Le Pakistan en crise : Imran Khan contre le chef de l’armée
Même si l’establishment parvient à mettre Khan derrière les barreaux, son fantôme politique ne sera pas si facile à éliminer.
Les gens au Pakistan et dans le monde entier sont assis sur le bord de leur siège depuis des mois, et surtout depuis le 9 mai, regardant attentivement la lutte politique du joueur de cricket devenu politicien Imran Khan avec l’armée. Il n’y avait pas un sourcil qui ne se levait en voyant ses partisans endommager des propriétés militaires et tenter d’entrer de force dans le quartier général de l’armée (GHQ) pour protester contre l’arrestation de leur chef pour une enquête dans une affaire de corruption.

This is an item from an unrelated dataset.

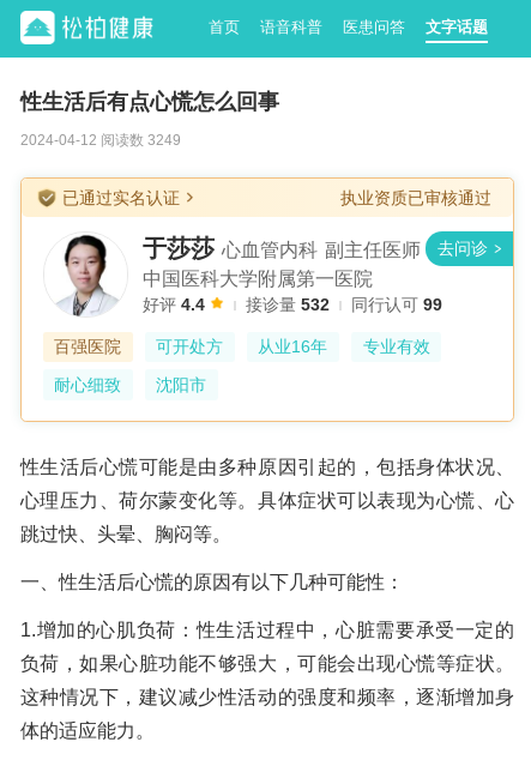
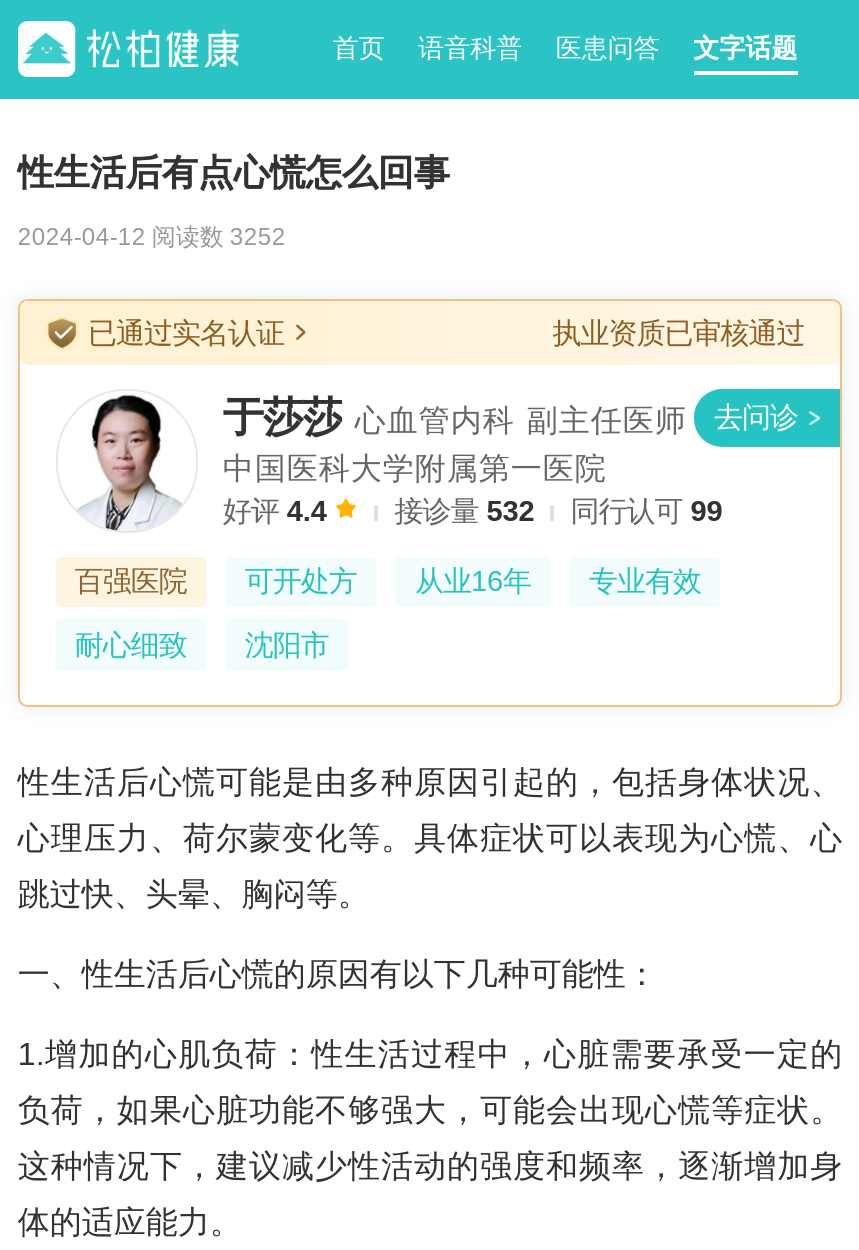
[20,132,181,148] 2024-04-12 阅读数 3249 -> [18,223,286,251] 2024-04-12 阅读数 3252

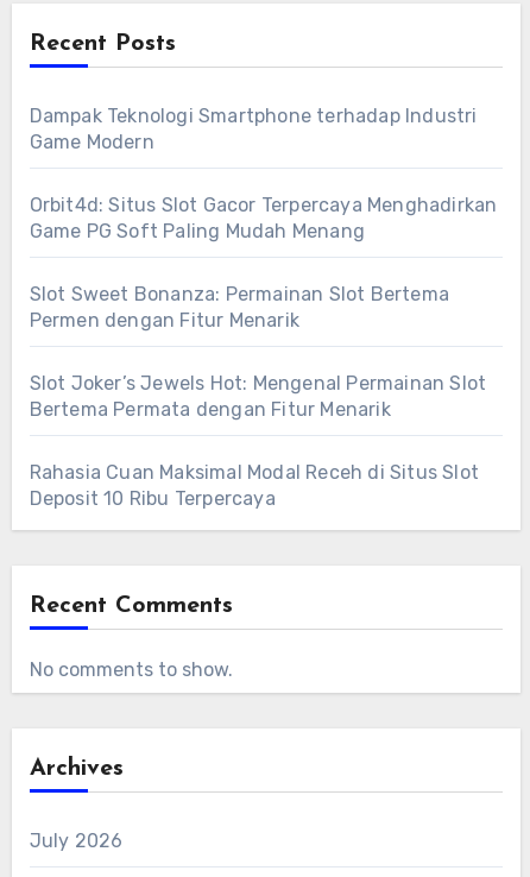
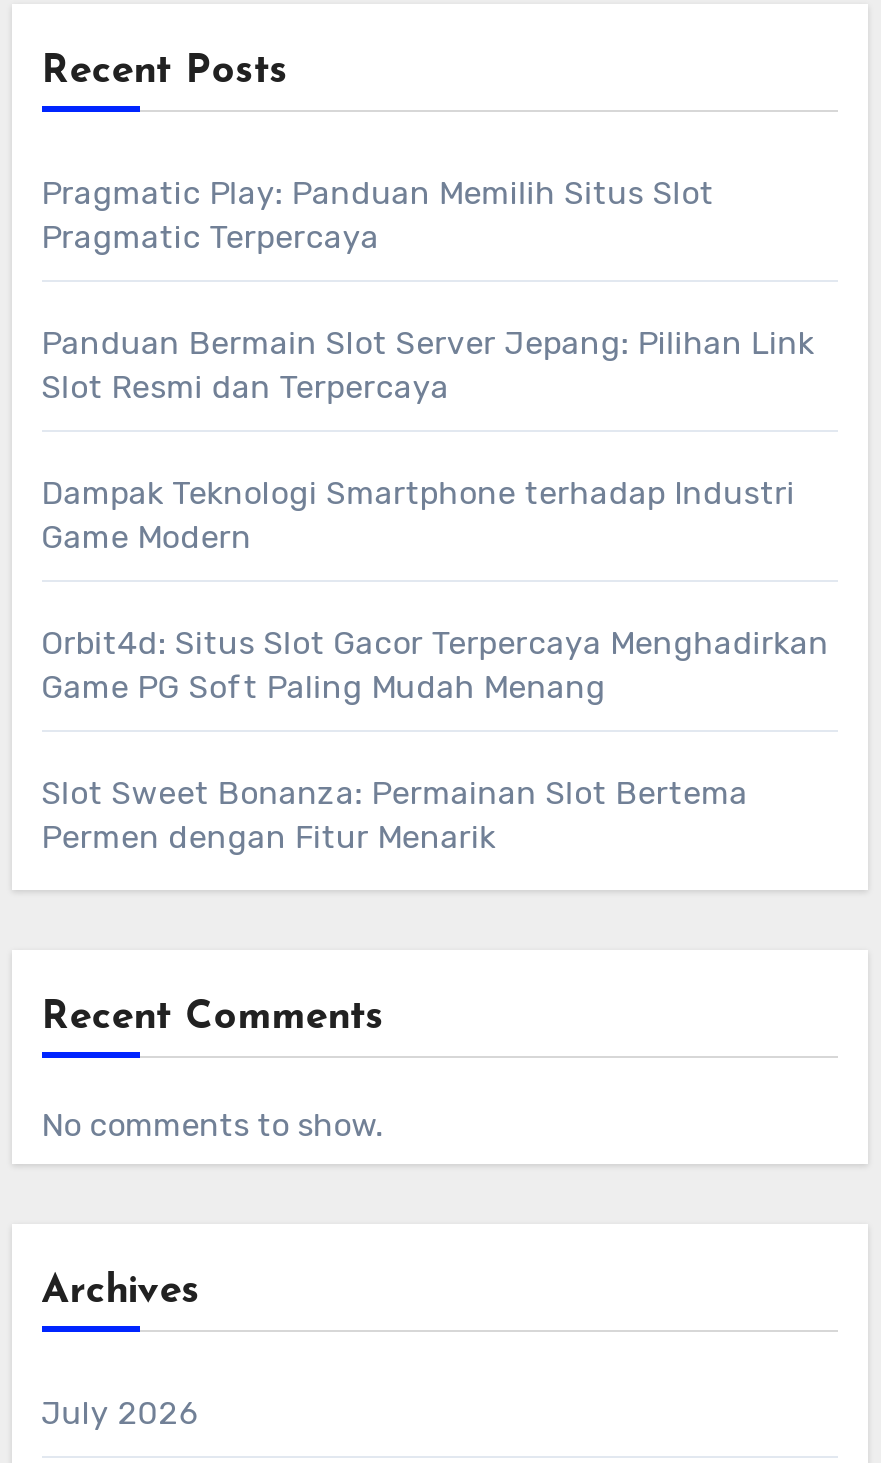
none -> [41,174,814,406] Pragmatic Play: Panduan Memilih Situs Slot | Pragmatic Terpercaya | Panduan Bermain Slot Server Jepang: Pilihan Link | Slot Resmi dan Terpercaya
moved [29,105,497,332] -> [41,474,829,856]: Dampak Teknologi Smartphone terhadap Industri | Game Modern | Orbit4d: Situs Slot Gacor Terpercaya Menghadirkan | Game PG Soft Paling Mudah Menang | Slot Sweet Bonanza: Permainan Slot Bertema | Permen dengan Fitur Menarik
[29,372,486,510] Slot Joker’s Jewels Hot: Mengenal Permainan Slot | Bertema Permata dengan Fitur Menarik | Rahasia Cuan Maksimal Modal Receh di Situs Slot | Deposit 10 Ribu Terpercaya -> none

Les scènes de personnes saccageant et incendiant des bâtiments ou des souvenirs militaires ne sont pas courantes au Pakistan, où les forces armées sont le protagoniste de la politique de pouvoir depuis des décennies. Mais après tout le drame, la saga Khan semble se diriger vers une fin heureuse pour l’armée politiquement puissante, communément appelée l’establishment.
L’armée s’est tournée vers un vieux livre de jeu : réduire à néant un politicien récalcitrant en attaquant à la fois la direction et le parti. Le chaos du 9 mai s’est maintenant transformé en crise pour le Tehreek-e-Insaf (PTI) pakistanais, alors que les dirigeants quittent soit le parti, soit la politique. Nous pourrions bientôt voir une situation où Khan est proverbialement seul – un roi sans parti.
Ce qui se passe au Pakistan est en partie une répétition de l’histoire de près de 76 ans du pays et en partie sans précédent. Depuis la consolidation géographique et stratégique du Pakistan après la guerre de 1971 avec l’Inde, au cours de laquelle l’aile orientale s’est séparée et est devenue le Bangladesh, les événements du 9 mai ont représenté la plus grande vague de colère populaire contre l’armée pakistanaise. Bien qu’Imran Khan veuille maintenant s’éloigner des développements du 9 mai et suggère même que la direction de son parti n’a pas été impliquée dans la création du chaos après son arrestation, les scènes de personnes faisant irruption dans la maison d’un lieutenant général à Lahore et le GHQ de l’armée, ou tirant vers le bas de vieux souvenirs d’avions, dénotant la fureur contre des années de contrôle manifeste et secret de l’État et de la société par l’armée.
Zulfiqar Ali Bhutto, le dirigeant fondateur du Parti du peuple pakistanais (PPP), était un populiste comme Khan, capable de captiver et d’exciter les gens. Pourtant, lorsque Bhutto a été emprisonné par un gouvernement militaire, puis condamné à mort dans le cadre d’un procès organisé, son parti n’a jamais attaqué les symboles du pouvoir étatique et militaire.
Il est certes maladroit de comparer un politicien intellectuellement plus intelligent et plus pointu comme Bhutto avec Khan. Cela dit, la capacité de Khan à agiter l’esprit de ses partisans à un tel degré qu’ils se sentent prêts à attaquer l’institution la plus puissante de l’État mérite l’attention.